Reproduce the records word for word, leaving out any pictures they hold.

--- SUPPLIED INFORMATION Enclosed Below ---

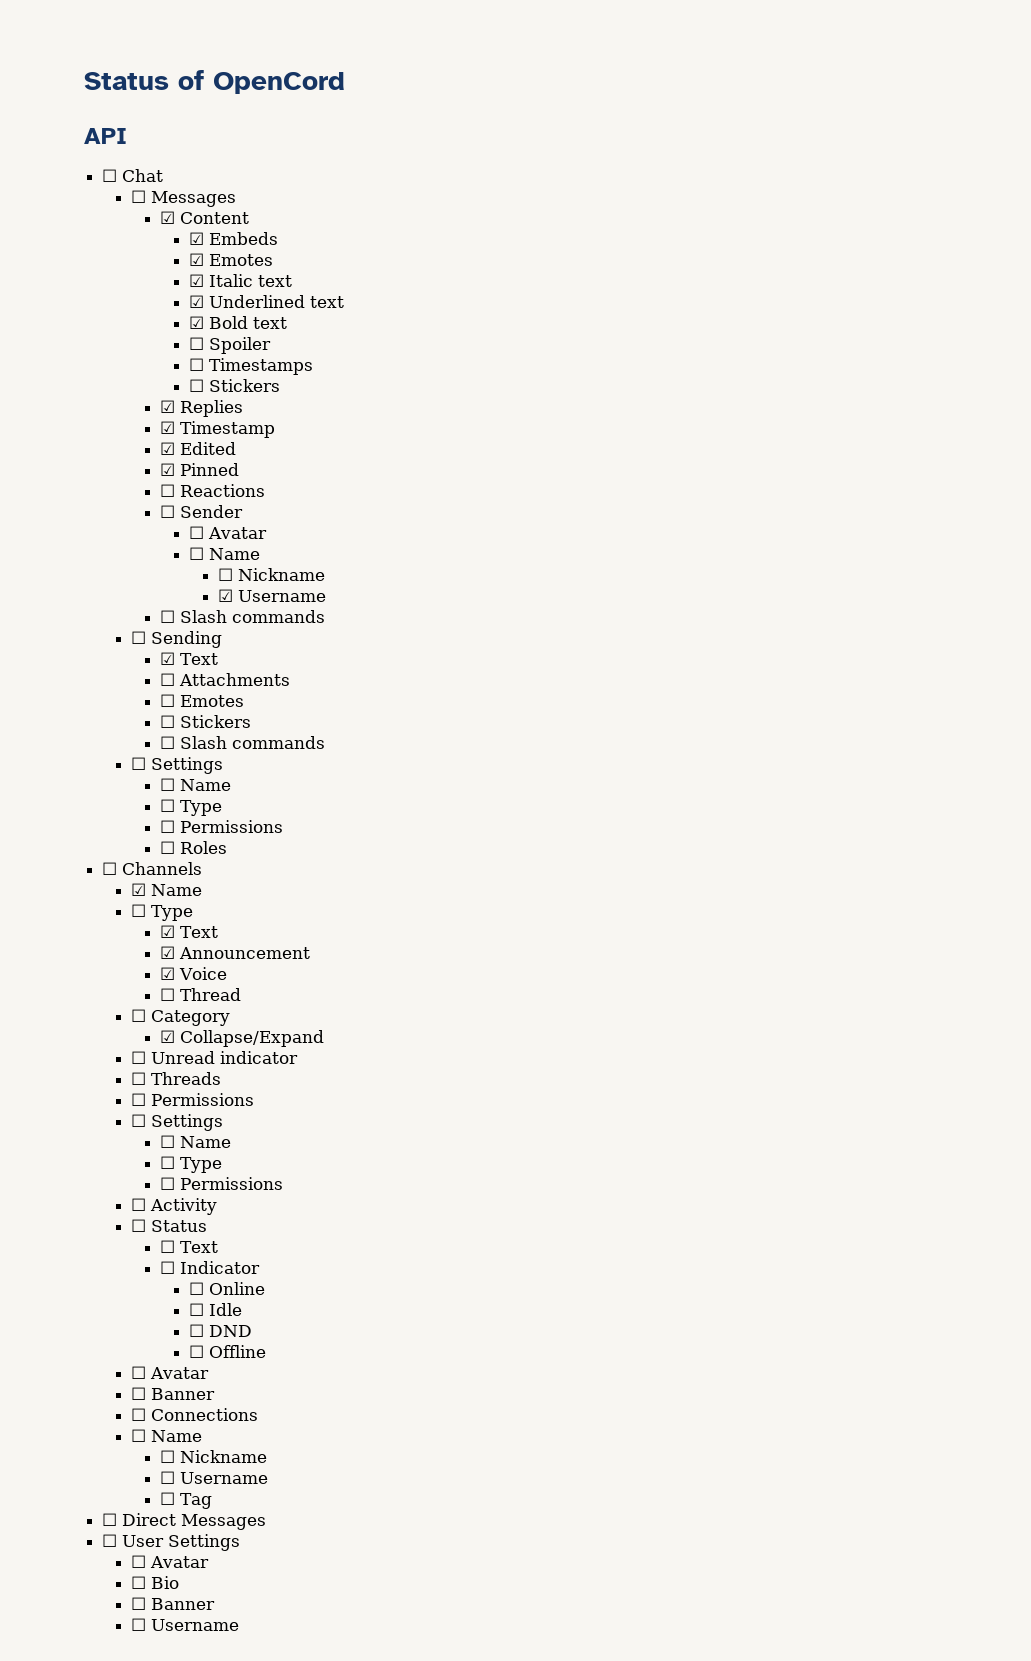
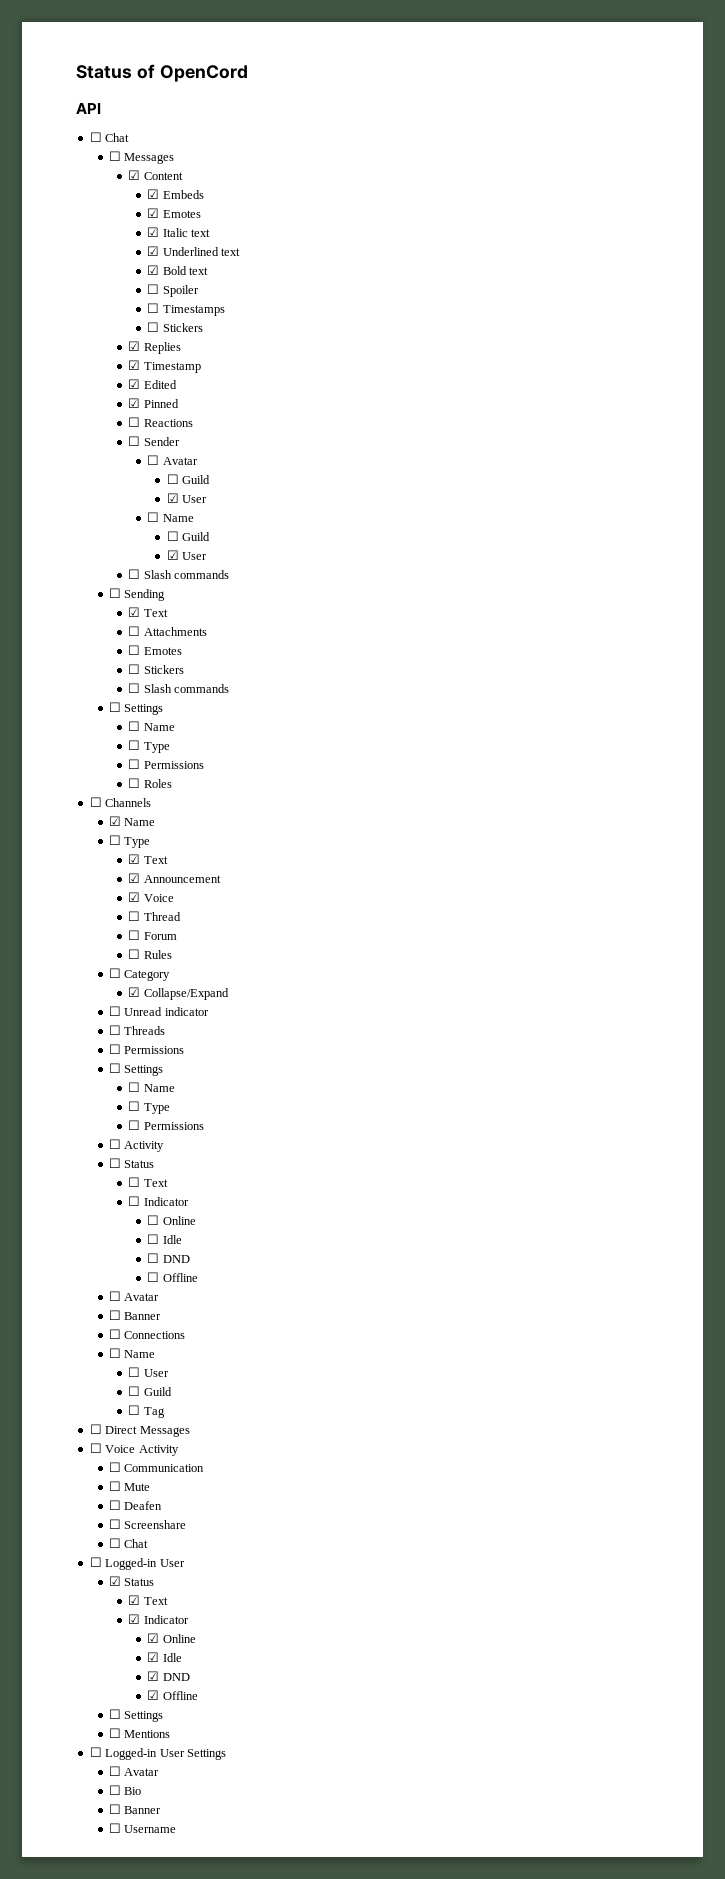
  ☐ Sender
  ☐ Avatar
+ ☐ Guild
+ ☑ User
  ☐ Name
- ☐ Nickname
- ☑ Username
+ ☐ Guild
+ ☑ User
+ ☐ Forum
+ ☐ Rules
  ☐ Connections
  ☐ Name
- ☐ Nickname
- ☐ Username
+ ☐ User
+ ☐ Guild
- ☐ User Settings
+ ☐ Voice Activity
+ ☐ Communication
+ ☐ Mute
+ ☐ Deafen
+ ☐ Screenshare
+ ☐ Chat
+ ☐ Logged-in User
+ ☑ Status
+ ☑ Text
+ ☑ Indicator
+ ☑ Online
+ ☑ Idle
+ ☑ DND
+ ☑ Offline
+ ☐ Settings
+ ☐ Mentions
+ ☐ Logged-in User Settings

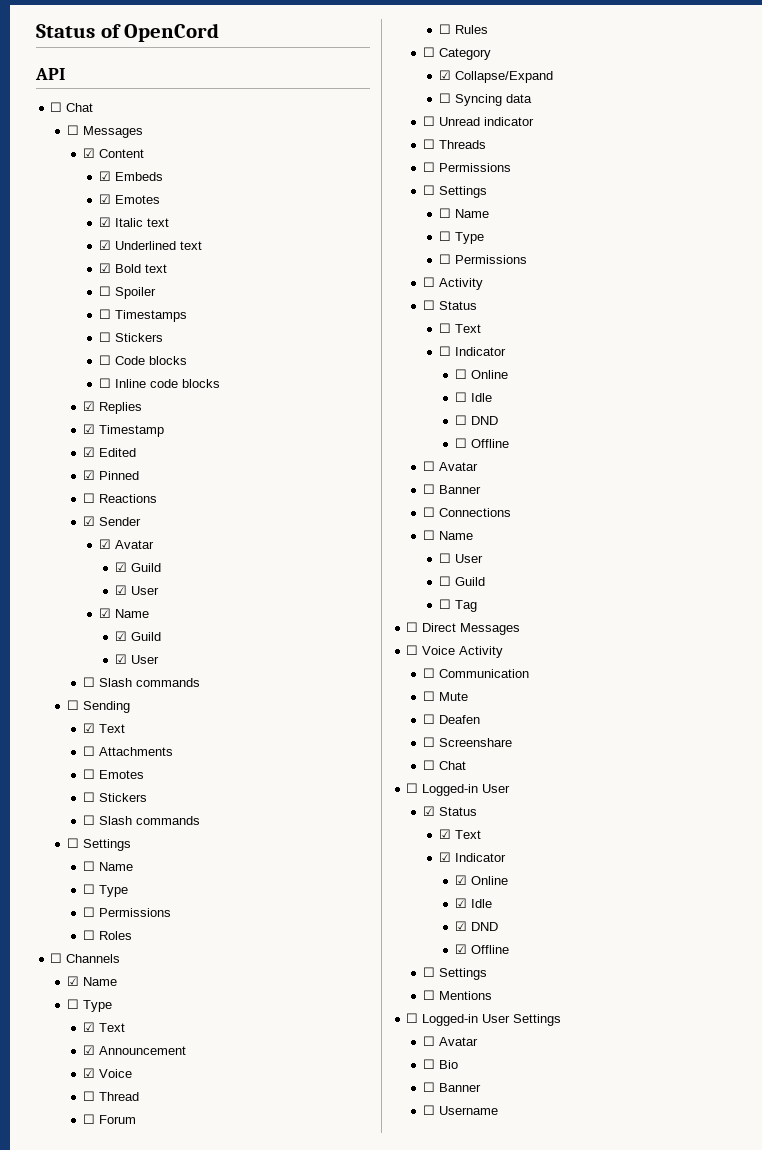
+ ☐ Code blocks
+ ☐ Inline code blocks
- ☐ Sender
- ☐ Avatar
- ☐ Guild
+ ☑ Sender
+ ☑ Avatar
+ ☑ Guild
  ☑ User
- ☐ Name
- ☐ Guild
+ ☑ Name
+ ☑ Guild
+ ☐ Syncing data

--- End of Enclosed SUPPLIED INFORMATION ---

→ YOUR RESPONSE
  ☐ Sender
  ☐ Avatar
+ ☐ Guild
+ ☑ User
  ☐ Name
- ☐ Nickname
- ☑ Username
+ ☐ Guild
+ ☑ User
+ ☐ Forum
+ ☐ Rules
  ☐ Connections
  ☐ Name
- ☐ Nickname
- ☐ Username
+ ☐ User
+ ☐ Guild
- ☐ User Settings
+ ☐ Voice Activity
+ ☐ Communication
+ ☐ Mute
+ ☐ Deafen
+ ☐ Screenshare
+ ☐ Chat
+ ☐ Logged-in User
+ ☑ Status
+ ☑ Text
+ ☑ Indicator
+ ☑ Online
+ ☑ Idle
+ ☑ DND
+ ☑ Offline
+ ☐ Settings
+ ☐ Mentions
+ ☐ Logged-in User Settings

+ ☐ Code blocks
+ ☐ Inline code blocks
- ☐ Sender
- ☐ Avatar
- ☐ Guild
+ ☑ Sender
+ ☑ Avatar
+ ☑ Guild
  ☑ User
- ☐ Name
- ☐ Guild
+ ☑ Name
+ ☑ Guild
+ ☐ Syncing data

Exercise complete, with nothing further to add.